IV: Anxiety and Penitence
When Zacharias’ tongue is finally loosed, the Gospel records that “fear fell upon all their neighbors” and they wondered one to another, “What a one, think ye, shall this child be?” This tells us that the signal has gotten across. Disturbance of everyday concern, the apprehension in the face of the supernatural, has, for the time being, asserted itself. However, if the matter were to end there it would leave us standing on the edge of a precipice. The wonders of God have been displayed for us and, without being themselves chaotic or unreasonable, have flummoxed our ordinary understanding. We are now aware of the wisdom and power of God as well as our own dependence upon His sufferance, which is a most uncomfortable place to be in. The abyss of anxiety opens up before us when the miracle deprives us of our ordinary world. Having been conducted to such a state, it is necessary to ask the question, “Now what?”

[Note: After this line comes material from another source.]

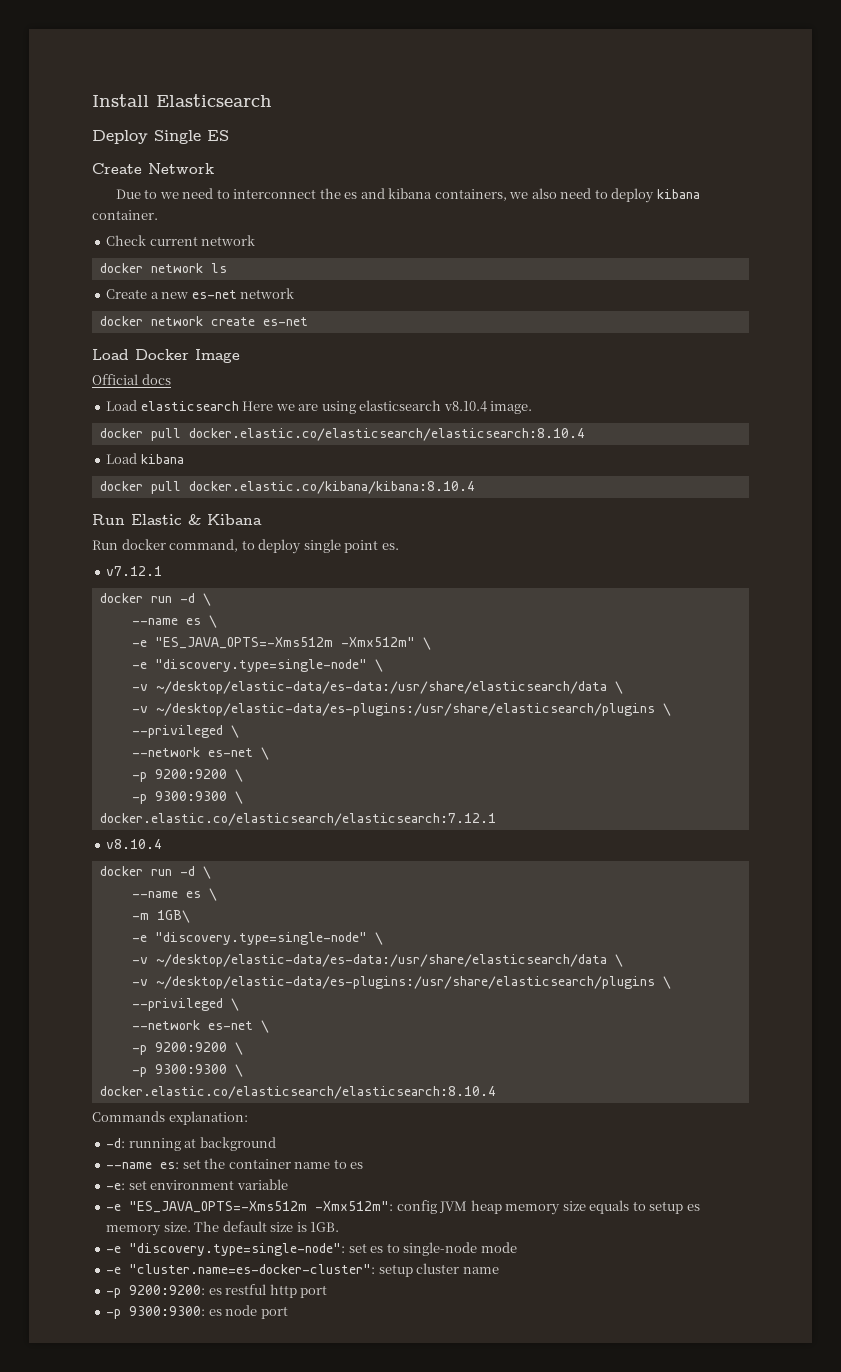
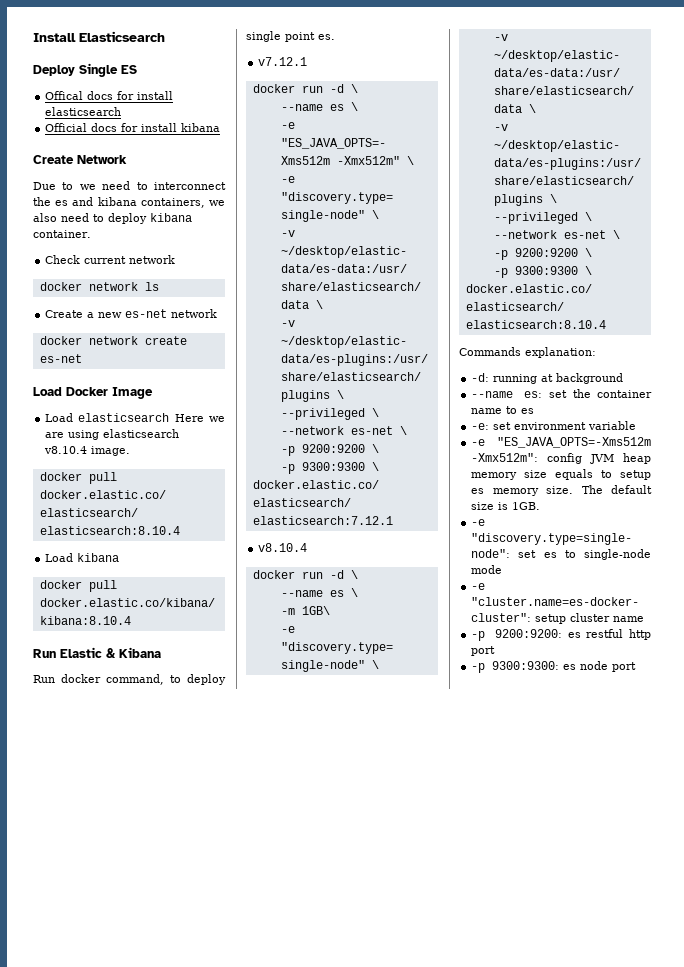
+ Offical docs for install elasticsearch
+ Official docs for install kibana
- Official docs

The question cannot be answered by dialectics alone, for having gone beyond the boundary of the natural light we no longer have any premises to reason about. The answer, when it arrives, will not be contrary to logic, but it cannot be logically deduced from preexistent foundational knowledge. We need, as it were, a new premise which only revelation can supply. It would be cheating at this point to take what we already know from later in the text, and from the entirety of the Christian witness concerning John, and retroject it upon his birth narrative. Let us try to abstract from all that (even though it can never fully be done) and imagine ourselves among Zacharias’ neighbors, who had yet to experience anything further. What clue did they have as to John’s destiny? We turn again to the Canticle, wherein we read such lines as: “Blessed be the Lord God of Israel; because he hath visited and wrought the redemption of his people,” and: “To give knowledge of salvation to his people, unto the remission of their sins.” We recall again that Gabriel declared he was to prepare for the Lord a perfect people. Do these statements seem to point in a definite direction?

 

John is here to signal the day of salvation, to give testimony to the Light. He is an indicator that Emmanuel—God with us—has entered the world. To this end he is very irritating, for so befits his role as a signal. Alarms, sirens, klaxons, and other instruments of warning are not chosen on account of their pleasantness. Their job is to raise anxiety, for through them the environment announces to us that something demands our immediate attention. By such devices we are brought to a state of readiness to receive what is approaching. In readying ourselves we must adapt ourselves to threat, and the threat that John announces is this—Repent, for the kingdom of heaven is at hand.